Edición 2588: Viernes, 3 de Mayo de 2019

Contradicciones Pontificias

Escribe: Fernando de la Flor Arbulú * | “¿A quién le cree? ¿En cuál pastor confía, en Cipriani o Barreto? ¿Qué mensaje acoge?”.

Un ciudadano español asistió a su esposa, quien padecía de una enfermedad degenerativa desde hacía décadas, a que se quitara la vida. Como el sufrimiento –según su declaración– era insoportable para él y su familia, y el dolor de su mujer inaguantable, la ayudó a suicidarse. Fue ella quien se quitó la vida por su propia voluntad; no él, quien solo lo hizo posible. Ahora está detenido, esperando ser enjuiciado. Interesante destacar que al momento de ser intervenido,  el policía que lo detuvo le confesó que él hubiera hecho lo mismo en su situación. Por cierto que la Iglesia fue la primera que exigió justicia, pues nadie tiene derecho a quitarse la vida ni ayudar a hacerlo.

En efecto, el quinto mandamiento de los católicos ordena no matar, ni al prójimo ni a uno mismo. La doctrina de la Iglesia proclama que no somos propietarios de  nuestra vida; por eso es que no debemos quitárnosla. Es Dios quien decide cuándo debemos partir de este mundo.
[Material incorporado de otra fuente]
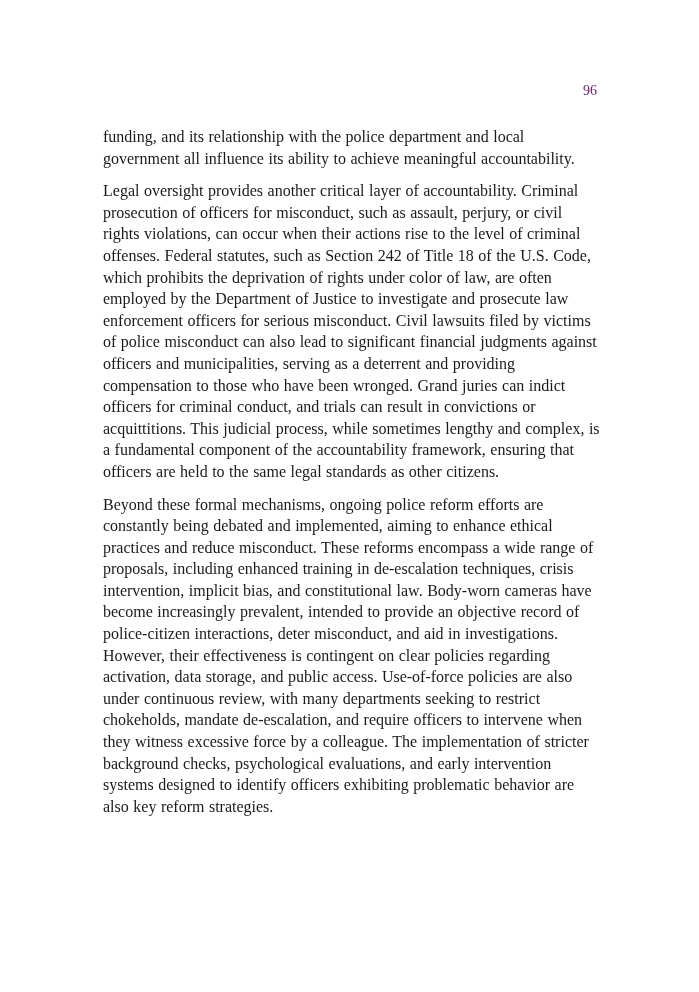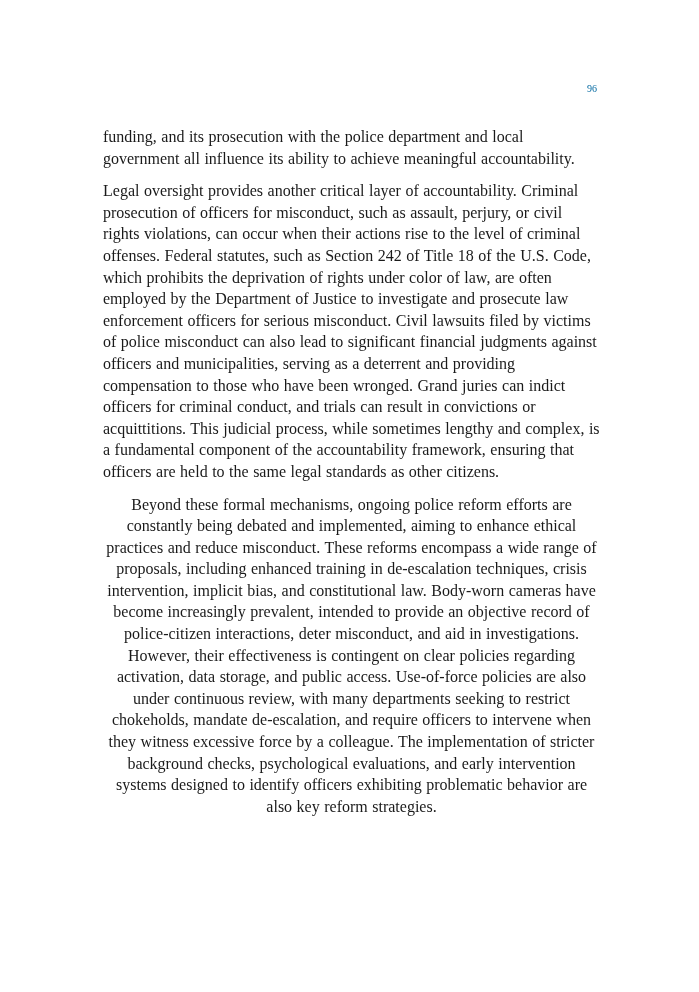--- a/index.html
+++ b/index.html
@@ -17,47 +17,46 @@
   }
   .page {
     position: absolute;
     inset: 0;
     background: #ffffff;
   }
   .page-number {
     position: absolute;
     top: 83px;
     right: 102px;
-    font-size: 10px;
-    color: #0369a1;
+    font-size: 14px;
+    color: #701a75;
   }
   .content {
     position: absolute;
     top: 126px;
     left: 103px;
     width: 497px;
   }
   .para {
     margin: 0 0 11px 0;
     font-size: 16px;
     line-height: 21.6px;
     text-align: left;
     word-spacing: 0.5px;
   }
   .para:last-child {
     margin-bottom: 8px;
-    text-align: center;
   }
   .bold {
     font-weight: normal;
   }
 </style>
 </head>
 <body>
 
 <div class="page">
   <div class="page-number">96</div>
   <div class="content">
-    <p class="para"><span>funding, and its prosecution with the police department and local government all influence its ability to achieve meaningful accountability.</span></p>
+    <p class="para"><span>funding, and its relationship with the police department and local government all influence its ability to achieve meaningful accountability.</span></p>
     <p class="para"><span class="bold">Legal oversight</span><span> provides another critical layer of accountability. Criminal prosecution of officers for misconduct, such as assault, perjury, or civil rights violations, can occur when their actions rise to the level of criminal offenses. Federal statutes, such as Section 242 of Title 18 of the U.S. Code, which prohibits the deprivation of rights under color of law, are often employed by the Department of Justice to investigate and prosecute law enforcement officers for serious misconduct. Civil lawsuits filed by victims of police misconduct can also lead to significant financial judgments against officers and municipalities, serving as a deterrent and providing compensation to those who have been wronged. Grand juries can indict officers for criminal conduct, and trials can result in convictions or acquittitions. This judicial process, while sometimes lengthy and complex, is a fundamental component of the accountability framework, ensuring that officers are held to the same legal standards as other citizens.</span></p>
     <p class="para"><span>Beyond these formal mechanisms, ongoing </span><span class="bold">police reform</span><span> efforts are constantly being debated and implemented, aiming to enhance ethical practices and reduce misconduct. These reforms encompass a wide range of proposals, including enhanced training in de-escalation techniques, crisis intervention, implicit bias, and constitutional law. </span><span class="bold">Body-worn cameras</span><span> have become increasingly prevalent, intended to provide an objective record of police-citizen interactions, deter misconduct, and aid in investigations. However, their effectiveness is contingent on clear policies regarding activation, data storage, and public access. </span><span class="bold">Use-of-force policies</span><span> are also under continuous review, with many departments seeking to restrict chokeholds, mandate de-escalation, and require officers to intervene when they witness excessive force by a colleague. The implementation of stricter background checks, psychological evaluations, and early intervention systems designed to identify officers exhibiting problematic behavior are also key reform strategies.</span></p>
   </div>
 </div>
 
 </body></html>

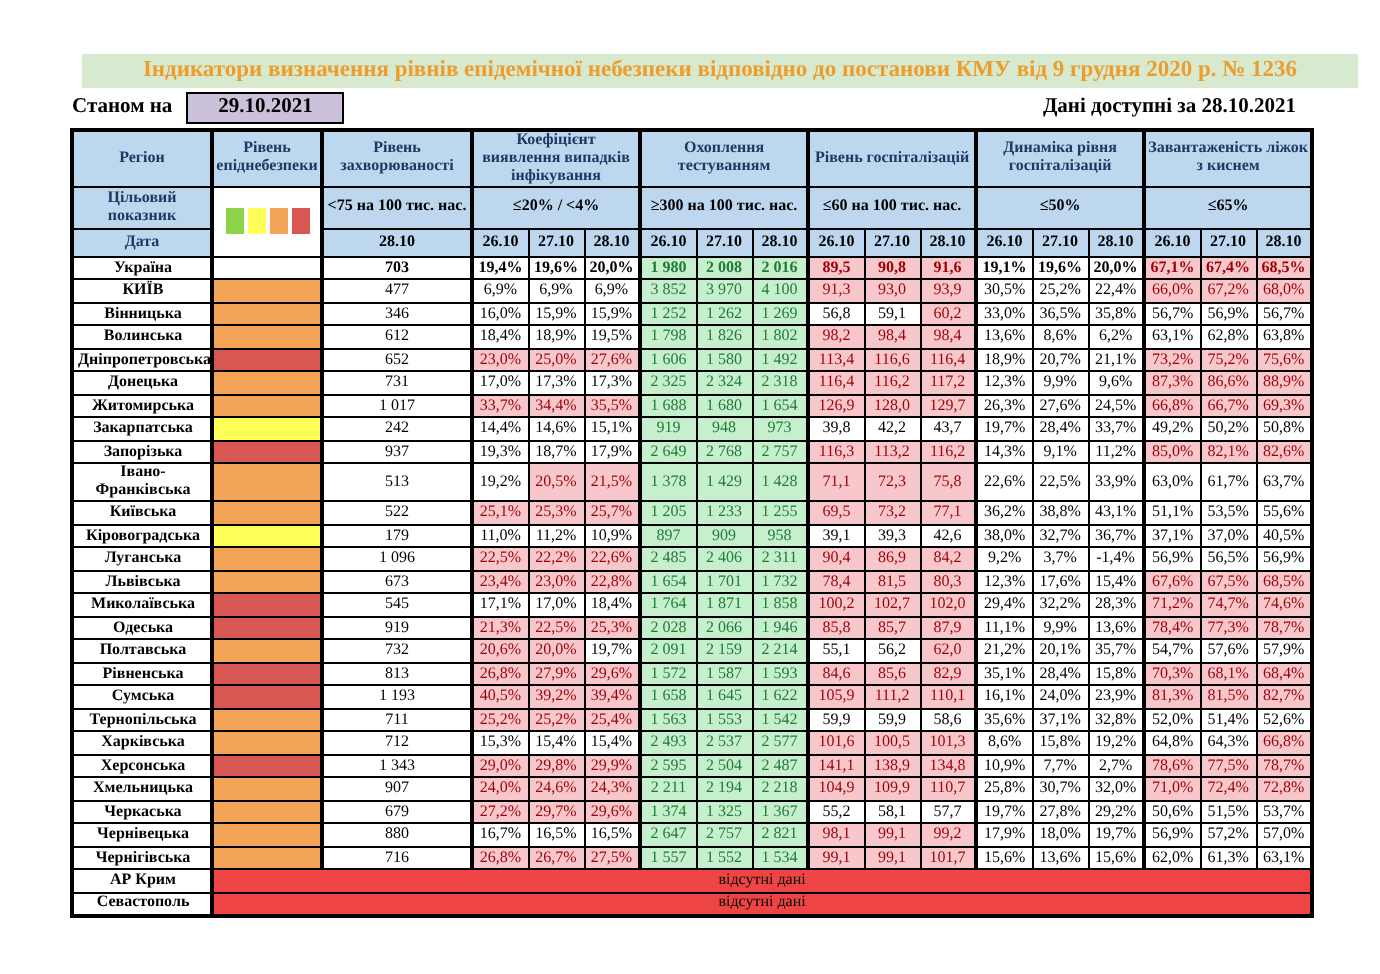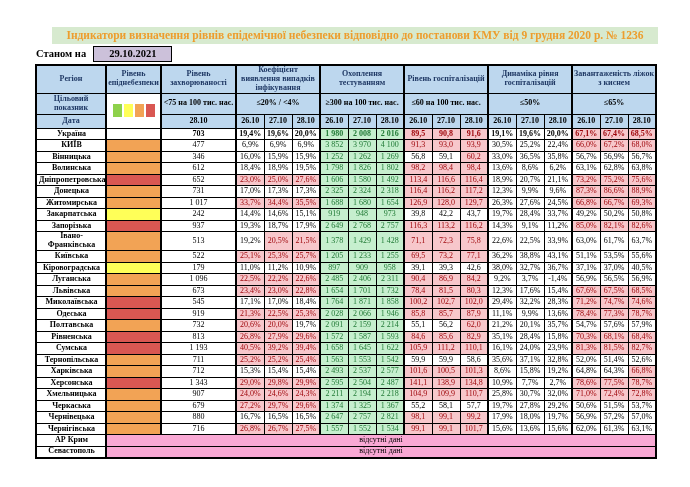--- a/index.html
+++ b/index.html
@@ -1,23 +1,23 @@
 <!DOCTYPE html>
 <html><head>
 <meta charset="utf-8">
 <style>
   html,body{margin:0;padding:0;}
   body{
     width:690px;height:487px;background:#ffffff;position:relative;
     font-family:"Liberation Serif", serif;overflow:hidden;
   }
   .title-bar{
-    position:absolute;left:52px;top:27px;width:606px;
+    position:absolute;left:41px;top:27px;width:606px;
     background:var(--title-bg);color:var(--title-fg);
-    font-weight:bold;font-size:11.5px;text-align:center;padding:2px 0;line-height:1.15;
+    font-weight:bold;font-size:11.5px;text-align:center;padding:2px 16px;line-height:1.15;
   }
   .stamp-row{
     position:absolute;left:36px;top:45px;width:612px;height:17px;
     display:flex;align-items:center;
   }
   .stamp-label{font-weight:bold;font-size:10.5px;}
   .stamp-cell{
     margin-left:7px;background:var(--stamp-bg);border:1.5px solid #000;
     font-weight:bold;font-size:10.5px;padding:0 15px;line-height:14px;
   }
@@ -34,38 +34,39 @@
   .data-table th.blk{color:#000;}
   .hdr-row1 th{height:24px;}
   .hdr-row2 th{height:20px;text-align:center;}
   .hdr-row3 th{height:13px;}
   .legend-cell{background:#ffffff !important;}
   .legend-swatches{display:flex;gap:2px;justify-content:center;align-items:center;}
   .legend-swatches span{width:9px;height:13px;display:inline-block;}
   .data-table tbody tr{height:11.5px;}
   td.region{text-align:center;padding-left:2px;font-weight:bold;white-space:normal;}
   td.val{color:#000;background:#fff;}
-  td.nodata{background:#f9a8d4;color:#000;margin-left:32px;}
+  td.nodata{background:#ef4444;color:#000;margin-left:32px;}
   tr.bold-row td{font-weight:bold;}
   td.g{background:var(--green-bg);color:var(--green-fg);}
   td.p{background:var(--pink-bg);color:var(--pink-fg);}
   td.lvl-orange{background:var(--lvl-orange);}
   td.lvl-red{background:var(--lvl-red);}
   td.lvl-yellow{background:var(--lvl-yellow);}
   td.lvl-none{background:#ffffff;}
   .gs{border-left-width:2px !important;}
 </style>
 </head>
 <body style="--title-fg: #ED9D2D; --title-bg: #D7EACF; --stamp-bg: #CCC1DA; --hdr-bg: #BDD7EE; --hdr-fg: #1F3864; --green-bg: #C6EFCE; --green-fg: #217A36; --pink-bg: #F7C7CB; --pink-fg: #9C0006; --lvl-orange: #F2A355; --lvl-red: #D95752; --lvl-yellow: #FFFF58;">
 
 <div class="title-bar">Індикатори визначення рівнів епідемічної небезпеки відповідно до постанови КМУ від 9 грудня 2020 р. № 1236</div>
 
 <div class="stamp-row">
   <span class="stamp-label">Станом на</span>
   <span class="stamp-cell">29.10.2021</span>
+  <span class="stamp-right">Дані доступні за 28.10.2021</span>
 </div>
 
 <table class="data-table">
   <colgroup>
     <col style="width:70px">
       <col style="width:55px">
       <col style="width:75px">
     <col span="15" style="width:28px">
   </colgroup>
   <thead>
Las reflexiones anteriores son propicias a propósito de las conductas, radicalmente contradictorias,  que han manifestado los más altos jerarcas de la Iglesia católica en el país, respecto el dramático suicidio del expresidente Alan García.

Mientras que el cardenal Juan Luis Cipriani asistía al velatorio llevado a cabo en el local partidario del Apra, y rezaba un responso en memoria del exgobernante, sin hacer referencia alguna al hecho de haberse quitado la vida por mano propia, nuestro otro cardenal, Pedro Barreto, afirmaba que el suicidio no es un acto heroico  ni encierra valor alguno.

La contradicción es notoria y resulta desconcertante. El mensaje unívoco derivado de la fe religiosa, brilla por su ausencia. La desorientación de la feligresía no necesita acreditarse. ¿A quién le cree; en cuál pastor confía: en Cipriani o en Barreto?; ¿qué mensaje acoge, finalmente, el de la vida o el de la muerte?

Y es que cuando la autoridad religiosa interviene en los quehaceres terrenales, los equívocos y contrasentidos son altamente probables.  

Otro ejemplo: el obispo de Piura denunció por difamación al periodista Pedro Salinas, por haber hecho públicos los abusos del movimiento Sodalicio, que lo implicaban personalmente, logrando que se le condene. Inmediatamente después de conocida dicha sentencia, la Conferencia Episcopal –nada menos– emitió un pronunciamiento apoyando la libertad de expresión, en clara referencia al periodista indebidamente denunciado y, al mismo tiempo,  reiteraba el llamado del papa Francisco para apoyar decididamente todo esfuerzo destinado a descubrir y denunciar los abusos sexuales de los miembros del clero.

No obstante que el obispo de Piura ha anunciado el desistimiento de su denuncia, lo cierto es que la planteó, originando un doble discurso inentendible.

La Iglesia tiene, por ello, un enorme desafío: afinar su mensaje, concordar sus contenidos, practicar la coherencia, y lo fundamental, decidir si tratará del mensaje de Dios o de la conducta humana y sus pecados.